*** EXTRACTED RECORDS ***

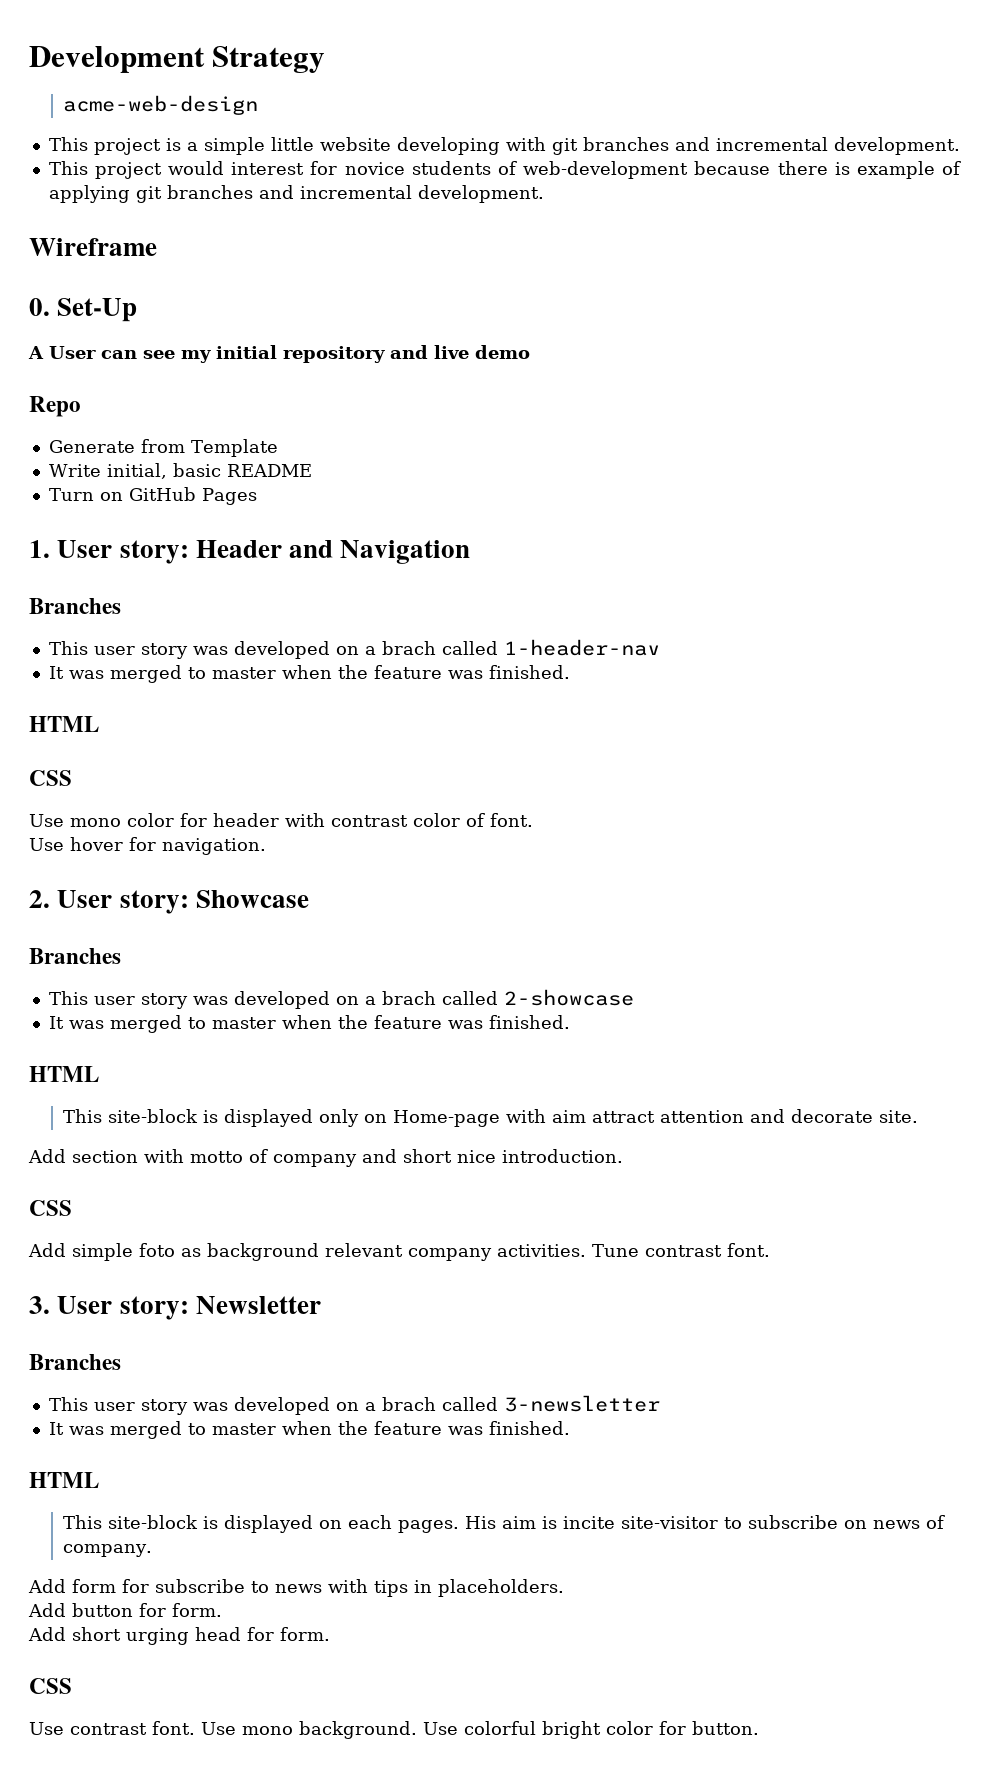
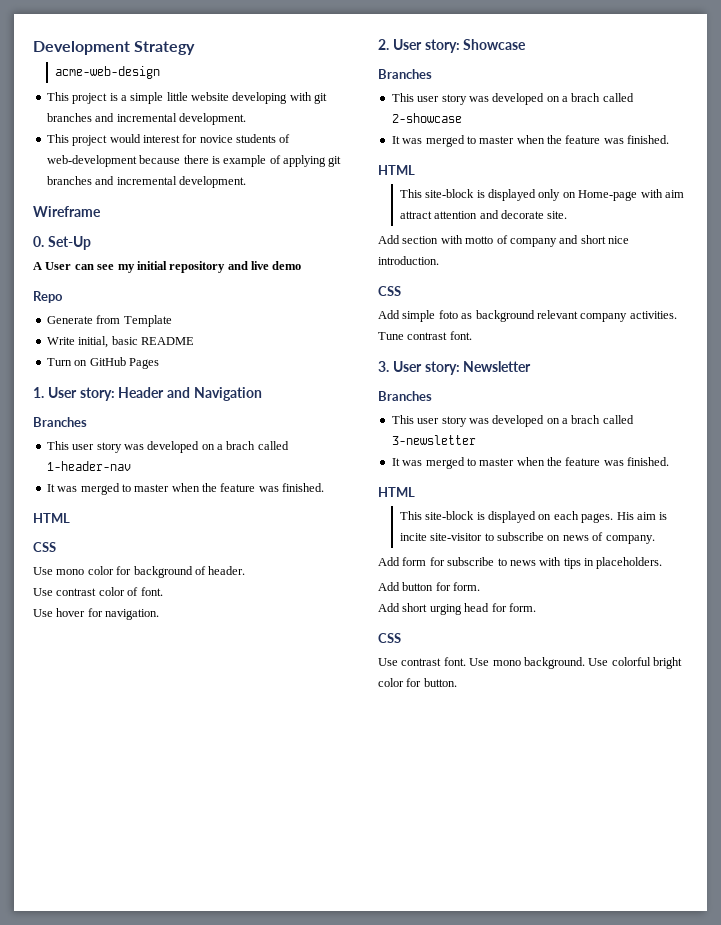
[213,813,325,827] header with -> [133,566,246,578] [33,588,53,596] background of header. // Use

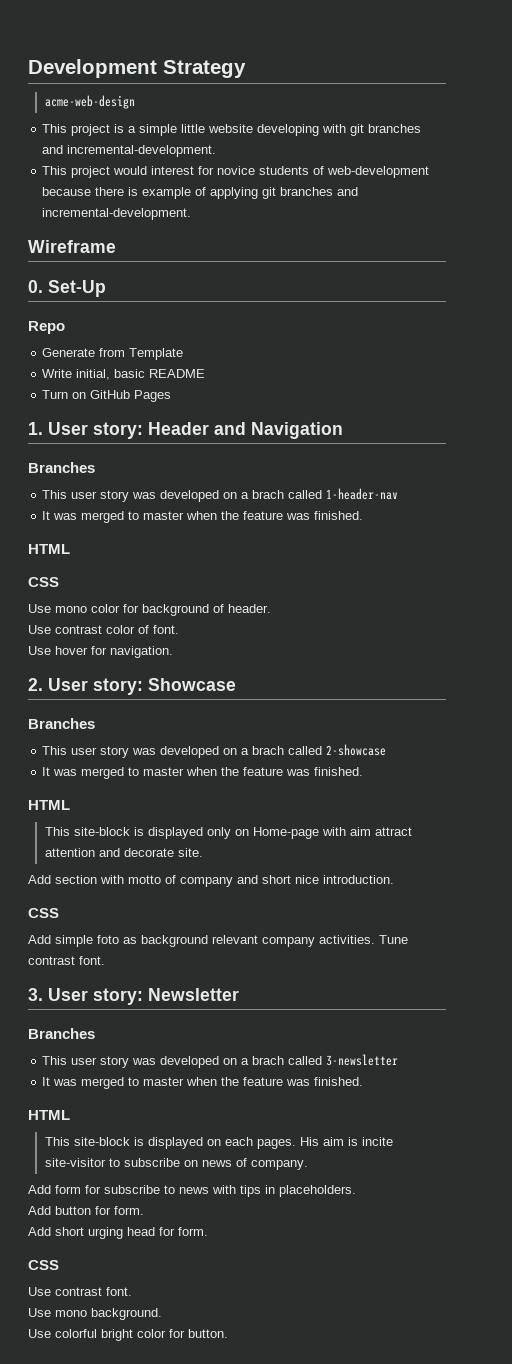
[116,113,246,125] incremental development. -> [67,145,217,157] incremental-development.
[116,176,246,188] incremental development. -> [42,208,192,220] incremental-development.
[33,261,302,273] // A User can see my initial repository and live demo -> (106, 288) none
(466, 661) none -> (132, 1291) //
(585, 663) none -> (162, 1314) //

***

The result is a copy of every line above where the word "none" shows up.

◆ **COMPLETED TASK**
[33,261,302,273] // A User can see my initial repository and live demo -> (106, 288) none
(466, 661) none -> (132, 1291) //
(585, 663) none -> (162, 1314) //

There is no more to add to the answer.